Intelligence agencies from the UK and US have warned of a “broad campaign” underway by state-sponsored Russian hackers to take control of networking hardware.
A joint alert warning of the dangers of state-sponsored Russian hackers was issued by the US Department of Homeland Security, the FBI, and the UK’s National Cyber Security Centre, which also detailed some of the methods hacking groups can use to interfere with networking hardware.
This networking hardware includes routers and firewalls, used by both big businesses and individual consumers in their homes. The targets could include millions of devices worldwide, and the attempt to access and control them is thought to be an ongoing campaign.
Can the attack be defended?
The joint technical alert issued by the agencies provides some information on how the attackers are targeting network infrastructure, and provides guidance for device vendors, internet service providers, public sector organisations, private companies and home users on how to identify and combat malicious activity.
The alert explains that Russian cyber actors can modify or deny traffic travelling through network infrastructure, without installing any new software on these devices. Instead, they can take advantage of existing vulnerabilities, including:
- Legacy unencrypted protocols;
- Legacy unauthenticated services;
- Insufficient hardening of devices before installation; and
- Lack of security patches or support of end-of-life devices by manufacturers or vendors.

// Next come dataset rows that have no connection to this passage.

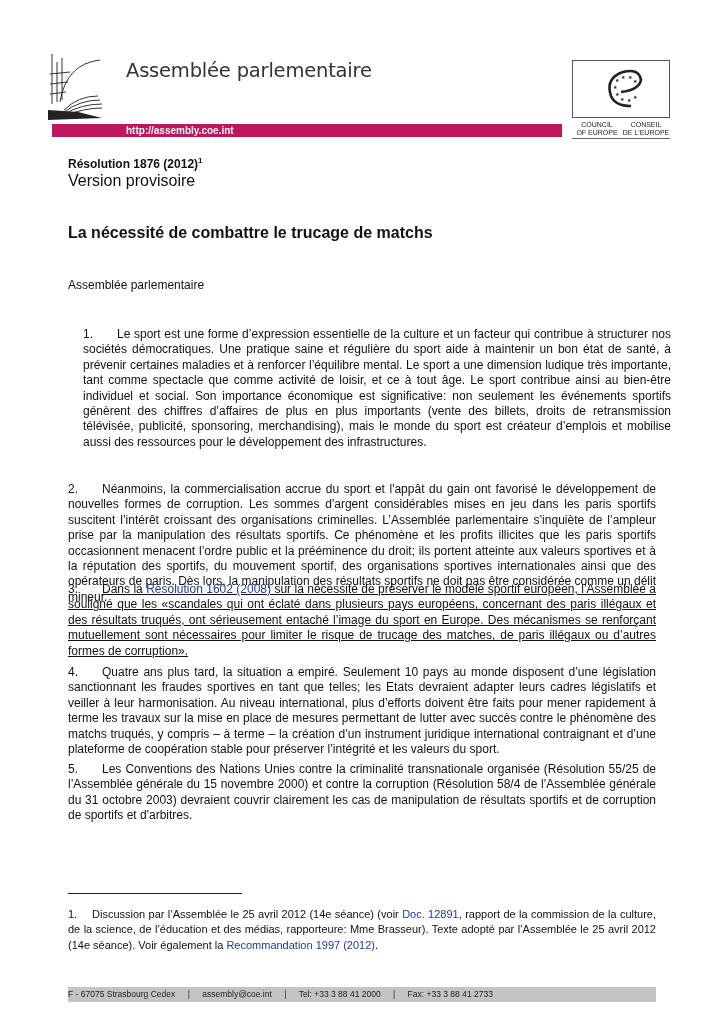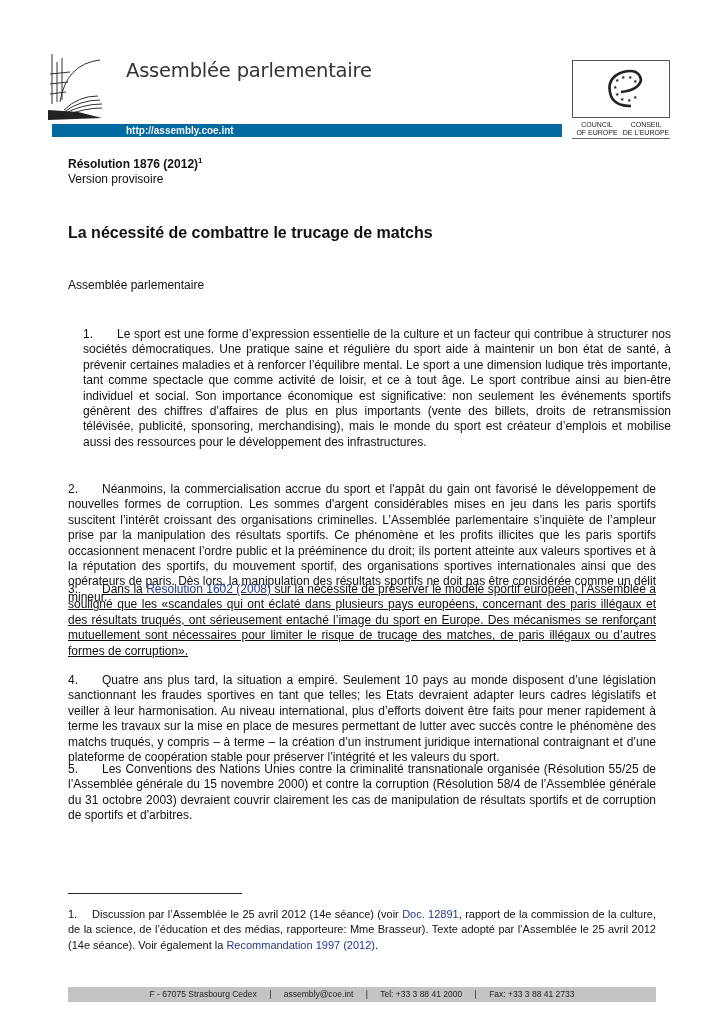--- a/index.html
+++ b/index.html
@@ -9,7 +9,7 @@
   
   .pa-logo { left: 48px; top: 52px; width: 56px; height: 70px; }
   .pa-title { left: 126px; top: 60px; font-size: 19.5px; line-height: 22px; color: #333; font-family: "DejaVu Sans", sans-serif; letter-spacing: -0.2px; }
-  .url-bar { left: 52px; top: 124px; width: 510px; height: 13px; background: #0369a1; }
+  .url-bar { left: 52px; top: 124px; width: 510px; height: 13px; background: #be185d; }
   .url-bar span { position: absolute; left: 74px; top: 0px; font-size: 10px; line-height: 13px; color: #f4f4f4; font-weight: bold; }
   .coe-box { left: 572px; top: 60px; width: 98px; height: 58px; border: 1px solid #555; box-sizing: border-box; }
   .coe-box svg { position: absolute; left: 28px; top: 5px; }

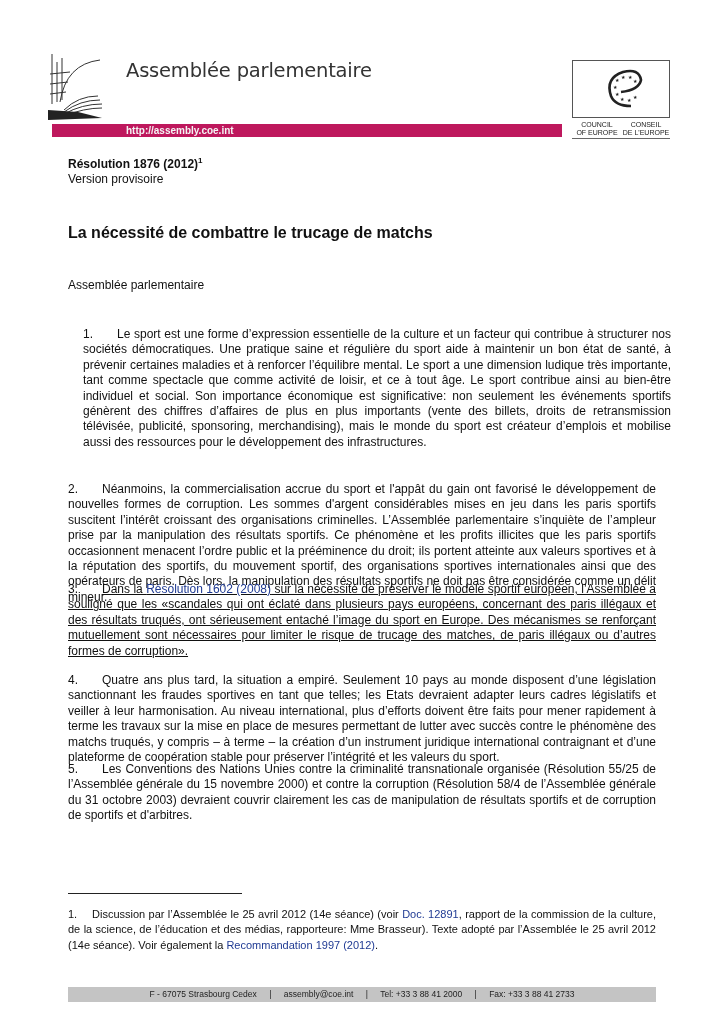--- a/index.html
+++ b/index.html
@@ -21,7 +21,7 @@
   
   .res-num { left: 68px; top: 156px; font-size: 12px; font-weight: bold; }
   .res-num sup { font-size: 8px; }
-  .res-ver { left: 68px; top: 172px; font-size: 12px; }
+  .res-ver { left: 68px; top: 172px; font-size: 16px; }
   .doc-title { left: 68px; top: 224px; font-size: 16px; font-weight: bold; color: #111; }
   .author { left: 68px; top: 278px; font-size: 12px; }
 

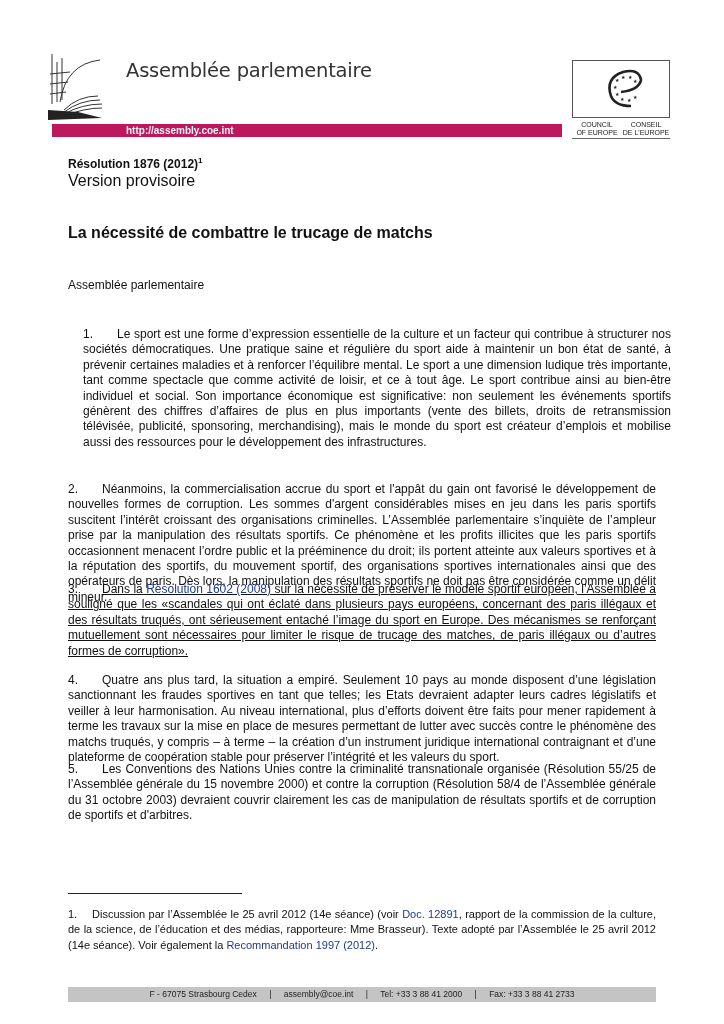--- a/index.html
+++ b/index.html
@@ -107,7 +107,7 @@
 <div class="abs body-text" style="top:582px;text-decoration:underline;">
   <span class="num">3.</span><span>Dans la </span><span class="link">Résolution 1602 (2008)</span><span> sur la nécessité de préserver le modèle sportif européen, l’Assemblée a souligné que les «scandales qui ont éclaté dans plusieurs pays européens, concernant des paris illégaux et des résultats truqués, ont sérieusement entaché l’image du sport en Europe. Des mécanismes se renforçant mutuellement sont nécessaires pour limiter le risque de trucage des matches, de paris illégaux ou d’autres formes de corruption».</span>
 </div>
-<div class="abs body-text" style="top:665px;margin-top:8px;">
+<div class="abs body-text" style="top:665px;">
   <span class="num">4.</span><span>Quatre ans plus tard, la situation a empiré. Seulement 10 pays au monde disposent d’une législation sanctionnant les fraudes sportives en tant que telles; les Etats devraient adapter leurs cadres législatifs et veiller à leur harmonisation. Au niveau international, plus d’efforts doivent être faits pour mener rapidement à terme les travaux sur la mise en place de mesures permettant de lutter avec succès contre le phénomène des matchs truqués, y compris – à terme – la création d’un instrument juridique international contraignant et d’une plateforme de coopération stable pour préserver l’intégrité et les valeurs du sport.</span>
 </div>
 <div class="abs body-text" style="top:762px;">

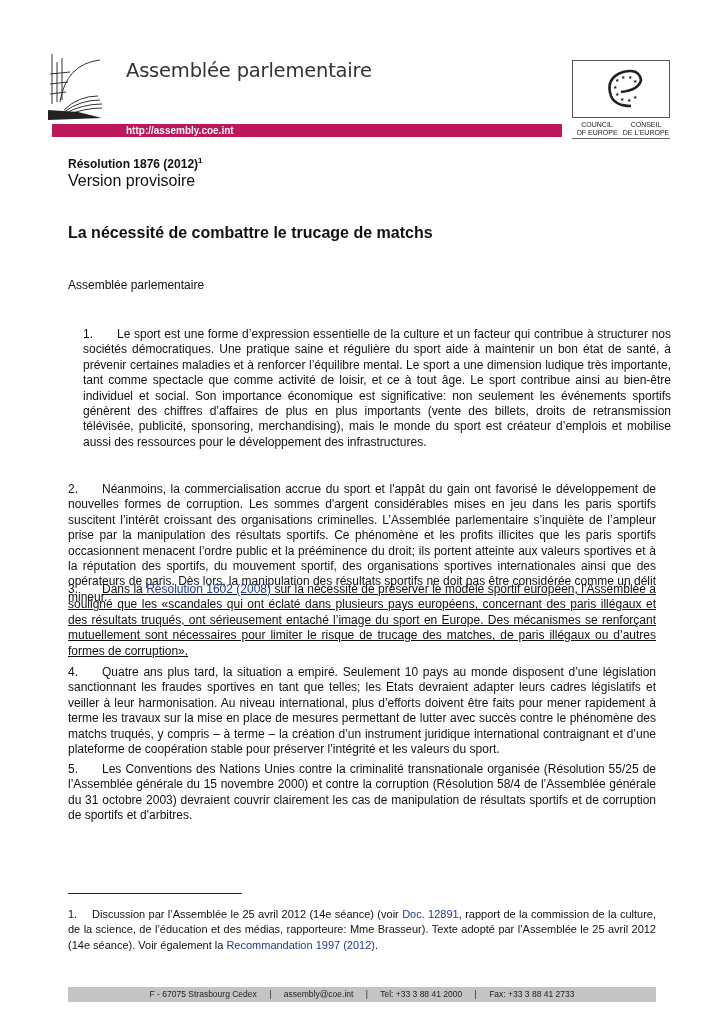--- a/index.html
+++ b/index.html
@@ -34,7 +34,7 @@
   .footnote { left: 68px; top: 907px; width: 588px; font-size: 11px; line-height: 15.4px; text-align: justify; }
   .footnote .num { display: inline-block; width: 24px; }
 
-  .footer-bar { left: 68px; top: 987px; width: 588px; height: 15px; background: #c4c4c4; text-align: center; font-size: 8.5px; line-height: 15px; color: #222; }
+  .footer-bar { left: 68px; top: 987px; width: 588px; height: 15px; background: #c4c4c4; text-align: left; font-size: 8.5px; line-height: 15px; color: #222; }
   .footer-bar .sep { display: inline-block; margin: 0 10px; }
 </style>
 </head>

Alongside these vulnerabilities, there are other factors which make network hardware devices such as routers easy targets for cyberattacks. The fact that, following installation, network devices are often not maintained at the same level as other types of hardware compounds this vulnerability.
What has the US said about Russian cyberattacks?
The US and the UK have already formally accused Russia of the NotPetya spyware attack which took place over last summer. Tensions between Russia and the West having escalated in recent weeks with the poisoning attack on former Russian spy Sergei Skripal in the UK, and recent military intervention by the UK and the US in Syria.
The US government’s outgoing cyber security coordinator, Rob Joyce, said that the US would continue to resist attempts by state-sponsored Russian hackers to undertake attacks: “When we see malicious cyber activity, whether it be from the Kremlin or other malicious nation-state actors, we are going to push back.”